What are the differences between bonobos and chimpanzees?

Bonobos are more elegant, longer-legged, and smaller-headed than chimpanzees. There are other anatomical differences, but the biggest difference is in the behavior. For example their voices (click here to listen to bonobo vocalizations) sound totally different from those of chimpanzees. Bonobos are more sexual in everything they do, and adult females often dominate adult males, an unusual situation among primates. The bonobo is little known, but the more we learn about them the more they will help us reconstruct the last common ancestor (the ape from which humans, chimps, and bonobos derive). Some scientists try to keep bonobos on the sidelines, since they fail to fit certain "macho" scenarios of human evolution (which emphasize violence, hunting, and the like), yet bonobos are equally close to us as chimps hence equally relevant.

Bonobo body proportions resemble those of Australopithecus according to Adrienne Zihlman, an American anthropologist

 

Website: http://www.ucpress.edu/books/pages/7015.html

How does one become a primatologist?

You need a major in psychology, anthropology, or biology. Best is of course to attend a college with professors who do primate work and teach about it. Next best is professors who do animal behavior in general. In order to get accepted in a graduate program in primatology it will be extremely helpful if you have previous experience. This may be a field trip to a place where primates are being studied, a project at your local zoo, or time spent in an animal behavior laboratory. Without such experience, the professors you apply to work with will find it hard to judge if you'll do well with primates. And without field experience it is hard to judge if you will be tough enough for work in the natural habitat (which is physically demanding and lacks many of the usual luxuries of life - some students travel all the way to the tropics only to quit in a matter of days). Foreign language skills are often required.

When we judge prospective graduate students, we make a quick distinction between those who merely think primates are cute and likable and those who additionally have issues in mind that they wish to explore. The latter students are preferred.

Website: http://pin.primate.wisc.edu/resources/careers/faq.html

What does Our Inner Ape teach us about ourselves?

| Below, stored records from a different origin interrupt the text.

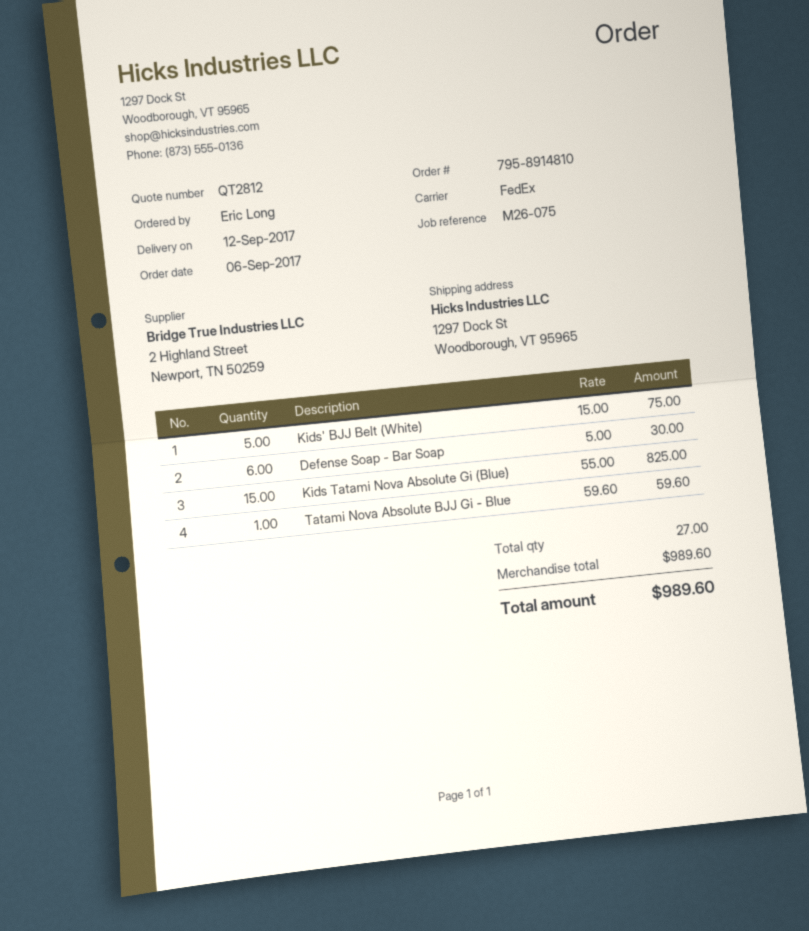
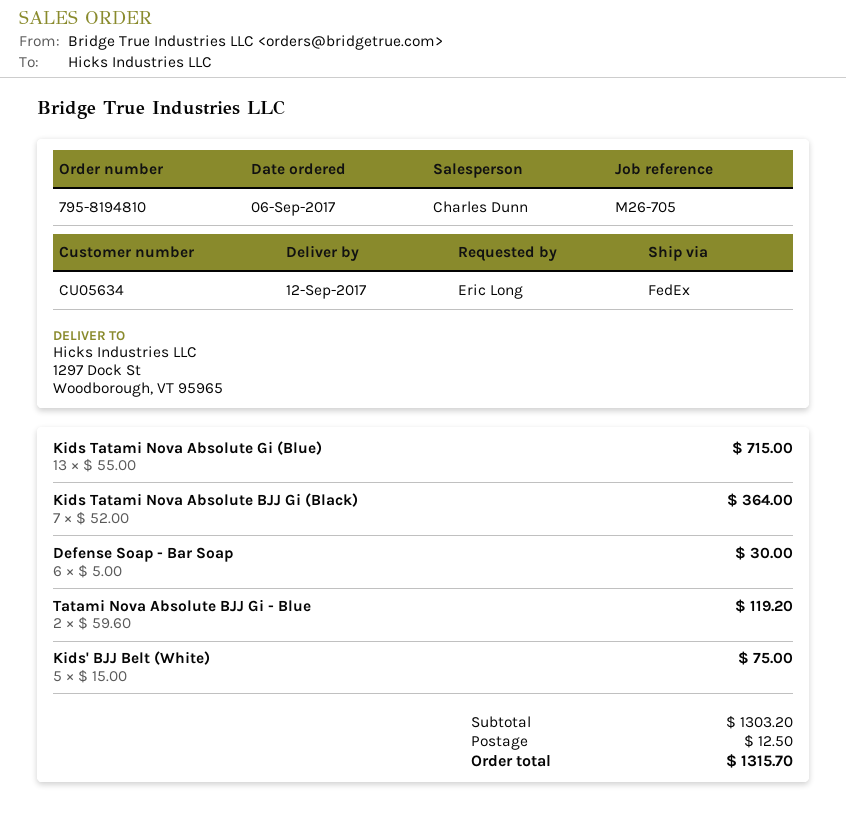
order number: 795-8914810 -> 795-8194810
reference: M26-075 -> M26-705
Kids Tatami Nova Absolute Gi (Blue): 15 x 55.00 = 825.00 -> 13 x 55.00 = 715.00
Tatami Nova Absolute BJJ Gi - Blue: 1 x 59.60 = 59.60 -> 2 x 59.60 = 119.20
Kids Tatami Nova Absolute BJJ Gi (Black): none -> 7 x 52.00 = 364.00
subtotal: 989.60 -> 1303.20
shipping: none -> 12.50
total: 989.60 -> 1315.70

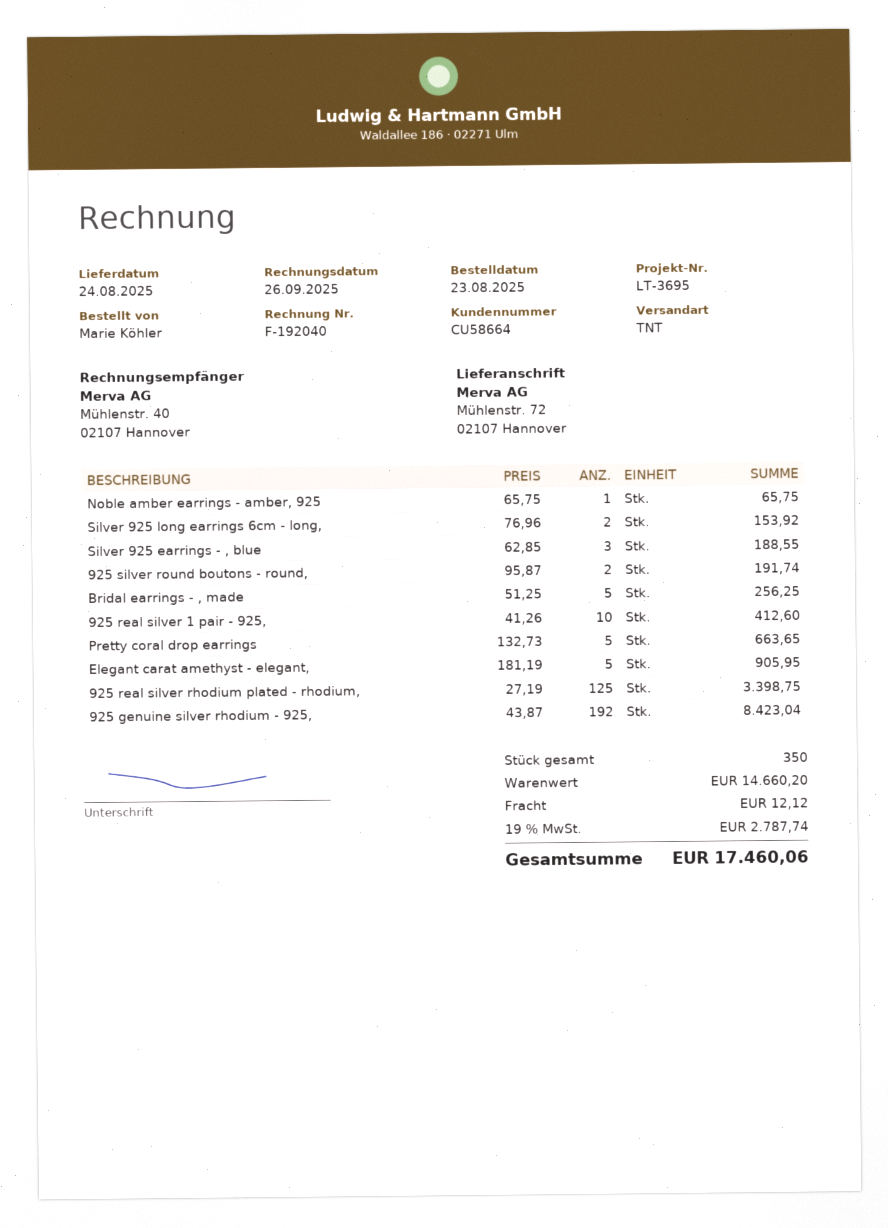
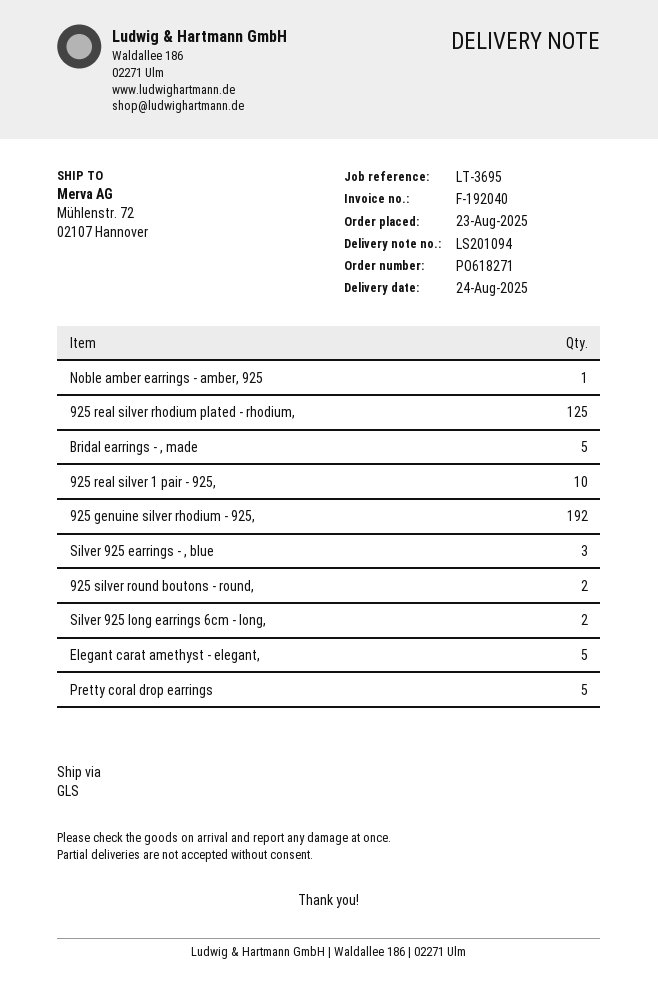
shipping method: TNT -> GLS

The book shows how much apes resemble us and how much we resemble them. Given the common misperception that we stand miles higher on the evolutionary scale, this means that in my book apes move up a few steps whereas humans move down a few. If an extraterrestrial were to visit earth, he would have a hard time seeing most of the differences we treasure between ourselves and the apes. The number of similarities is far greater - from our ears and hands to our sexual behavior and power politics. Within this mass of shared traits a few important differences can be discerned, such as the use of language, but we tend to blow these differences out of proportion the way people do all over the world with regards to ethnic distinctions. People have a profound need to set themselves apart and feel superior. But in fact, we are not just close to the apes: we are apes (To be precise: we belong to the primate order, within which the main distinction is between New World and Old World primates, and between monkeys and Hominoids. The latter family includes only humans, apes, and gibbons).

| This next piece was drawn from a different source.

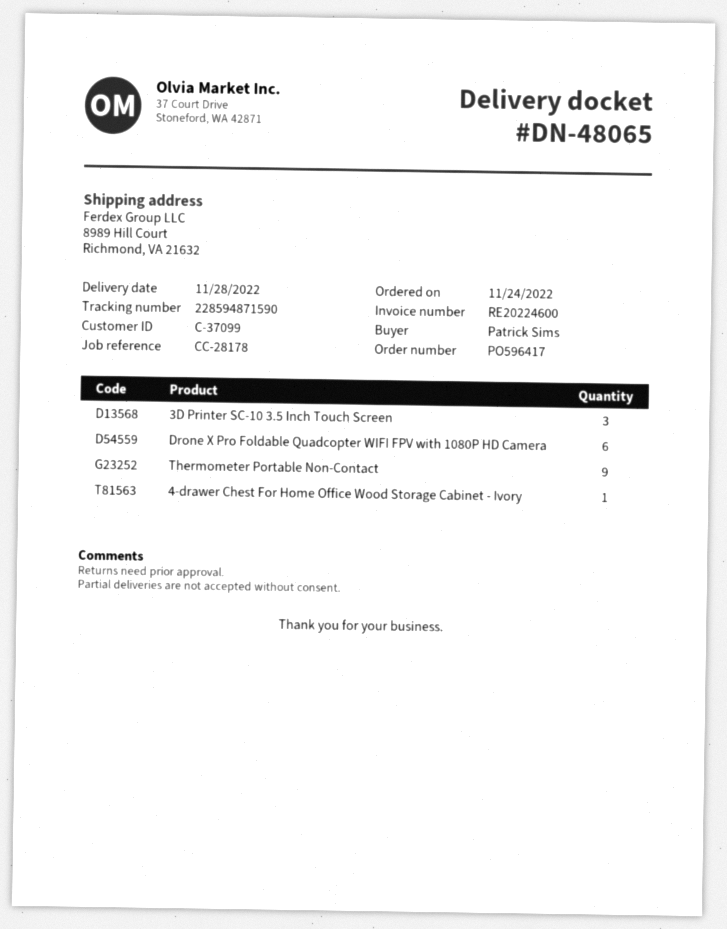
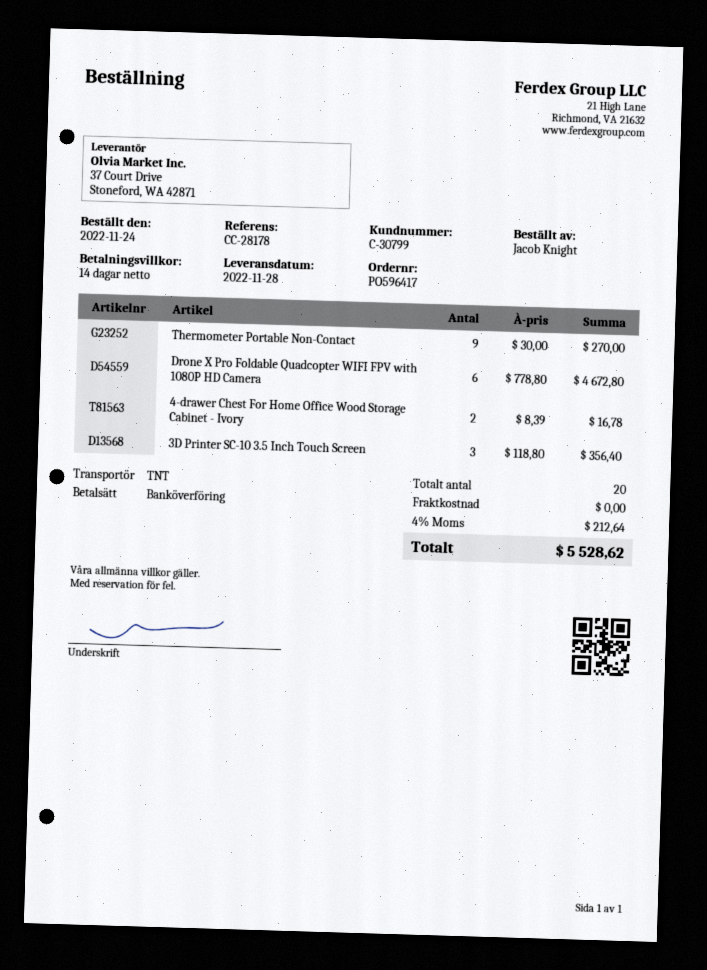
customer number: C-37099 -> C-30799
ordered by: Patrick Sims -> Jacob Knight
4-drawer Chest For Home Office Wood Storage Cabinet - Ivory: 1 -> 2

The human-ape connection is one lesson from the book. To see what it means for human behavior is another, and here I take the stance that not only our undesirable traits, such as violence, but also our noble ones, such as morality, are part of our primate heritage. There is really no reason to blame human biology for all that's wrong with us, because also all that's right with us is a product of our evolutionary background.

Websites:

http://news.nationalgeographic.com/news/2003/05/0520_030520_chimpanzees.html http://www.umanitoba.ca/anthropology/courses/121/primatology/taxonomy.html

How different are captive primates?

Captive primates get their daily food for free, so they have time on their hands. Their social life intensifies as a result. Captive primates are generally healthier, and hence live longer than primates in the field. They are also less free, but this is a typically human take on their life that may not be felt the same by the animals themselves, especially those born in captivity (some great insights on this can be found in Life of Pi by Yann Martel).

This is not to say that we can get all of our information on primate behavior from captivity. We need to know a behavior's natural function to know how it may have evolved. For this, we absolutely need data from the wild. Nothing can replace the arduous work of field primatologists. On the other hand, in the wild it is impossible to do certain behavioral experiments so that conclusions are often hard to draw. For example, if apes in certain wild communities crack nuts with stones, the question is if each individual discovered this by itself or if it copied it from each other. The latter would mean that we call the pattern "cultural," as discussed in The Ape and the Sushi Master. This question is easier to answer with experiments than field observations. We need studies on both captive and wild primates, therefore, to piece it all together and come up with the best possible theories.

I do feel strongly that captive primates should be kept in social setting in both zoos and laboratories, preferably with outdoor access. With the decreasing laboratory use of chimpanzees, there is a great need for retirement facilities. I am part of ChimpHaven, an organization devoted to releasing ex-research chimps onto large forested islands.